The true cost of software development: outsourcing vs. in-house
Thu, Aug 11, 2022 •8 min read
The everlasting dilemma of outsourcing vs. hiring is particularly mind-boggling when it comes to software development. Various different factors come into play and cause the decision-making process to be a daunting task. Wanting to make it a little bit easier, we studied the available data and prepared a comprehensive analysis of the true cost of in-house vs. outsourced software development. No sugar coating!
While there are tons of articles and blog posts related to the topic of in-house development vs. hiring your own team, we decided to take a more analytical approach, and study the available data to see what is the true cost of software development.

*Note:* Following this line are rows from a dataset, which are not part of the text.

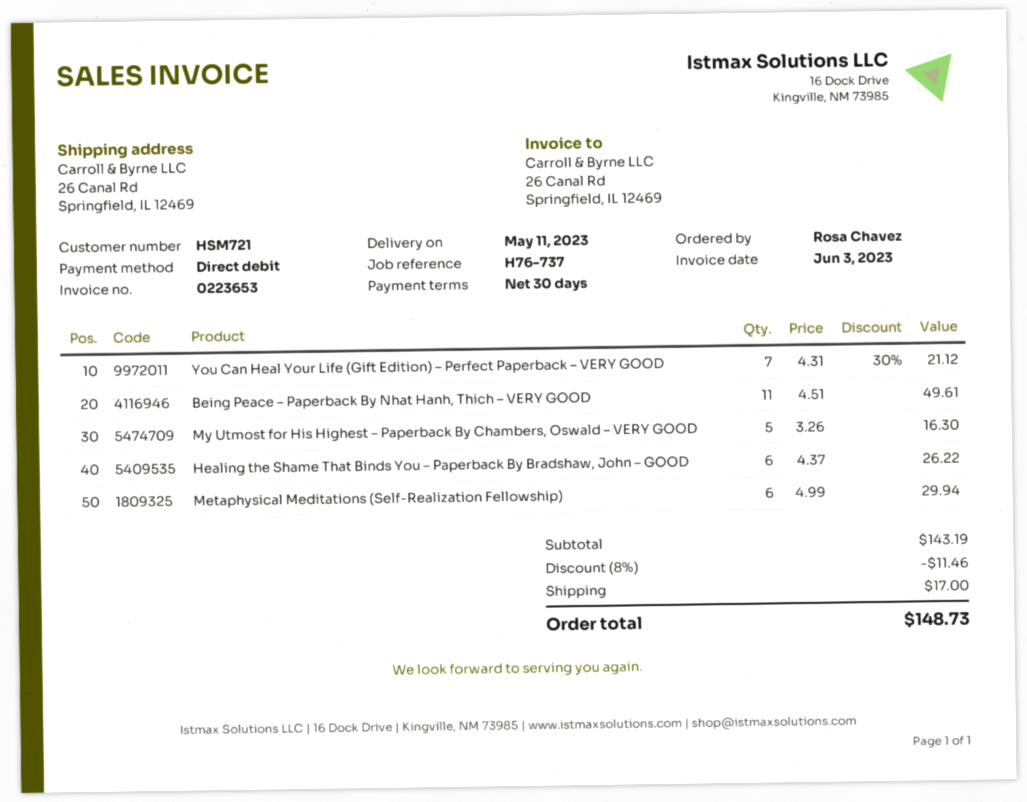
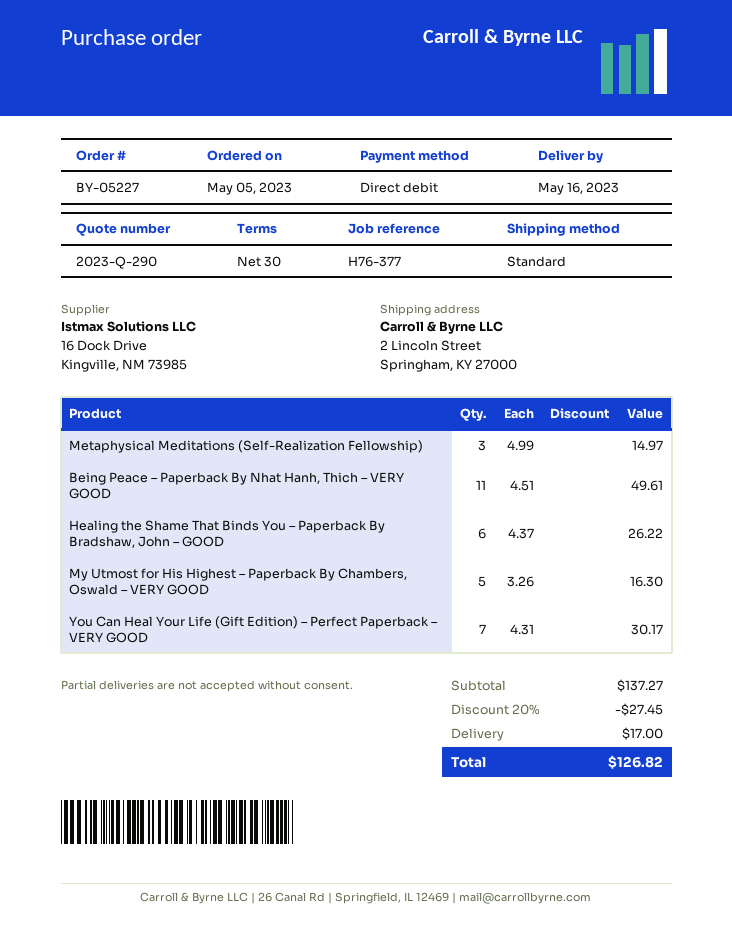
delivery date: 2023-05-11 -> 2023-05-16
reference: H76-737 -> H76-377
ship to: 26 Canal Rd, Springfield, IL 12469 -> 2 Lincoln Street, Springham, KY 27000
You Can Heal Your Life (Gift Edition) – Perfect Paperback – VERY GOOD: 7 x 4.31 - 30% = 21.12 -> 7 x 4.31 = 30.17
Metaphysical Meditations (Self-Realization Fellowship): 6 x 4.99 = 29.94 -> 3 x 4.99 = 14.97
subtotal: 143.19 -> 137.27
discount: 8% = 11.46 -> 20% = 27.45
total: 148.73 -> 126.82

Three approaches to the software development process
There are three main approaches to the software development process:
Hiring own developers
Outsourcing to an external IT company
Doing a mix of the above - enhancing own team with outsourced experts
There is no one right answer to the question “which is best?” - it all depends on your project, budget, roadmap, etc. The total cost of software development consists of much more than just the salary itself. There are aspects like the recruitment process, talent availability, flexibility, or legal issues that can sway the total project cost one way or another.
The recruitment costs
Let’s start with the obvious - no matter if you outsource or hire, people need to get paid. And salary is just one aspect of hiring costs. First off, you need a great HR team able to handle technical recruitment - that’s a huge expense already as IT recruiters' average salary in the US is almost $55k base pay per year (1). Another $27k comes in the form of additional pay and benefits. Then we have all the other fees that come with hiring own devs; sometimes it requires a relocation fee as the talent pool is undeniably smaller than the demand for great IT workers and hiring from abroad is a necessity. Travel expenses, employer branding costs, the time of your experienced staff to handle the technical interview and coding task - all of those must be included in the budget. According to devskiller.com, it costs $50k to hire a software engineer (2). Another aspect is time, and we all know time is money, right? There are various reports and studies that state that the time to recruit an engineer is somewhere between 39 and 95 (!) days. And each of those days loses you money, according to Inside HR in IT projects is something around $500 (3). So, being optimistic and assuming our time to hire would be closer to 40 days than 100, we would still waste $20 000 in lost productivity.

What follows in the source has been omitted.